WAUKESHA, Wis. — A Heyer Elementary School teacher is now out of a job in the Waukesha School District.
Melissa Tempel said she has been a teacher for 23 years. She taught dual language to first-graders at Heyer Elementary. A public hearing Wednesday ended with her termination in a unanimous vote by the school board.
The controversy began when Tempel took to social media in March, posting her disappointment and concern with a song called “Rainbowland” that was being cut from the school’s spring concert.
“I want all of my students to know that even if they’re from a marginalized group, or a low-income household, or being discriminated against and don’t feel like they’re being heard that they do have a voice,” Tempel said at Wednesday’s public hearing.
My first graders were so excited to sing Rainbowland for our spring concert but it has been vetoed by our administration. When will it end? @waukeshaschools @DollyParton @MileyCyrus @mileyworld @gsafewi @CivilRights #publicschools pic.twitter.com/8Na0nETmDw— Maestra Melissa (@melissatempel) March 21, 2023
Heyer Elementary School’s principal Mark Schneider said he and the school’s music teacher discussed the song in question.
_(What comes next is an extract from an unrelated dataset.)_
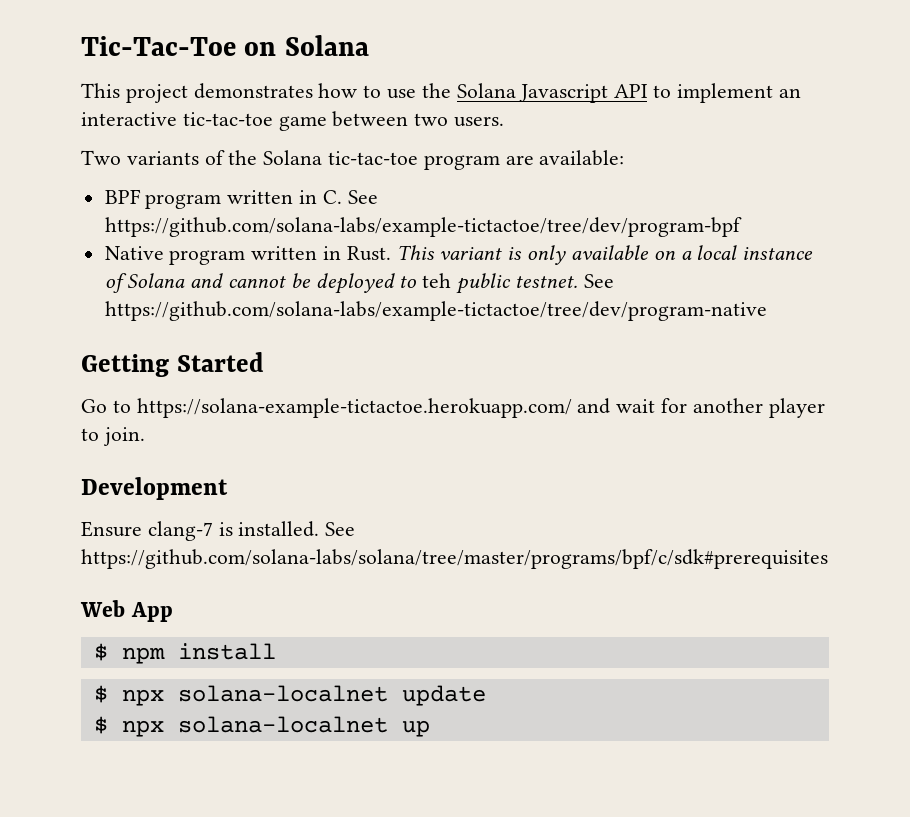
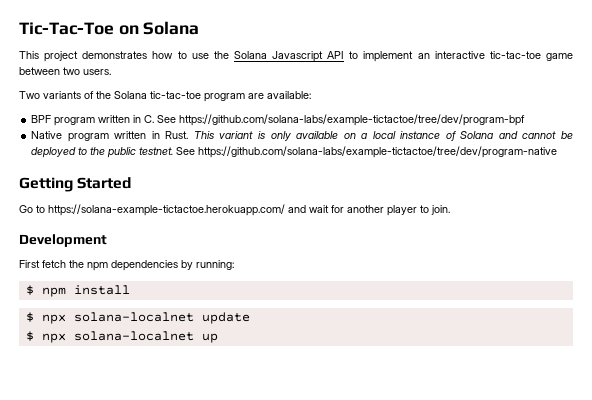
[422,273,452,288] teh -> [90,147,106,155] the
[81,521,356,541] [81,549,828,569] [80,600,173,622] Ensure clang-7 is installed. See https://github.com/solana-labs/solana/tree/master/programs/bpf/c/sdk#prerequisites // Web App -> [19,260,234,271] First fetch the npm dependencies by running:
Schneider said he thought one of the song’s artists, Miley Cyrus, was too controversial for children of that age.
“I received an email from our music teacher, Jared Ziegler, wondering if the song ‘Rainbowland’ could be included in our spring concert,” Schneider said. “I told him to pick a different song because I thought the artist of the song could be controversial.”
Wednesday’s public hearing was standing room only. There was also a protest outside with dozens of people showing up in support of Tempel. A small counterprotest gathered in support of the Waukesha School District.
“I believe that the education within the Waukesha School District as well as all school districts should be concentrated on core subject matter,” said Matt Wellford at the hearing. “Our country as a whole is slipping in many areas of education.”
“I’m against her being fired because she’s simply exercising her freedom of speech,” said Jana Goodman, who is a parent within the district. “This is a protected thing by the Supreme Court.”
Tempel was put on administrative leave in April while the district investigated whether she violated any school policies with her posts. The investigation determined that she did.
“I thought the way in which she disagreed with this decision was in direct violation with multiple board policies and felt it was the appropriate thing to do at the time while this investigation took more time to conduct,” said Superintendent James Sebert.
Attorneys for Tempel and for the school district questioned school leaders and Tempel for more than four hours during Wednesday’s public hearing.
Tempel’s attorney tried to make the case that Tempel crafted these social media posts as a private citizen off the clock, expressing only her own viewpoints on her personal social media accounts.
The attorney for the school district questioned Tempel as to why she tagged the district, referenced Heyer Elementary and referenced herself as a teacher within the posts.
“I thought that the fact that the tweet I made about ‘Rainbowland’ not being allowed was something the public would be really concerned about and they’d be interested in knowing about it,” Tempel said. “People wanted to know where this was happening.”
Tempel also said in her 23-year career, she has never been disciplined professionally. Schneider admitted to giving Tempel a positive review during her last review period two years ago. He and district officials said Tempel’s actions caused disruptions and safety concerns.
Tempel’s attorney said they plan to file a lawsuit in the future.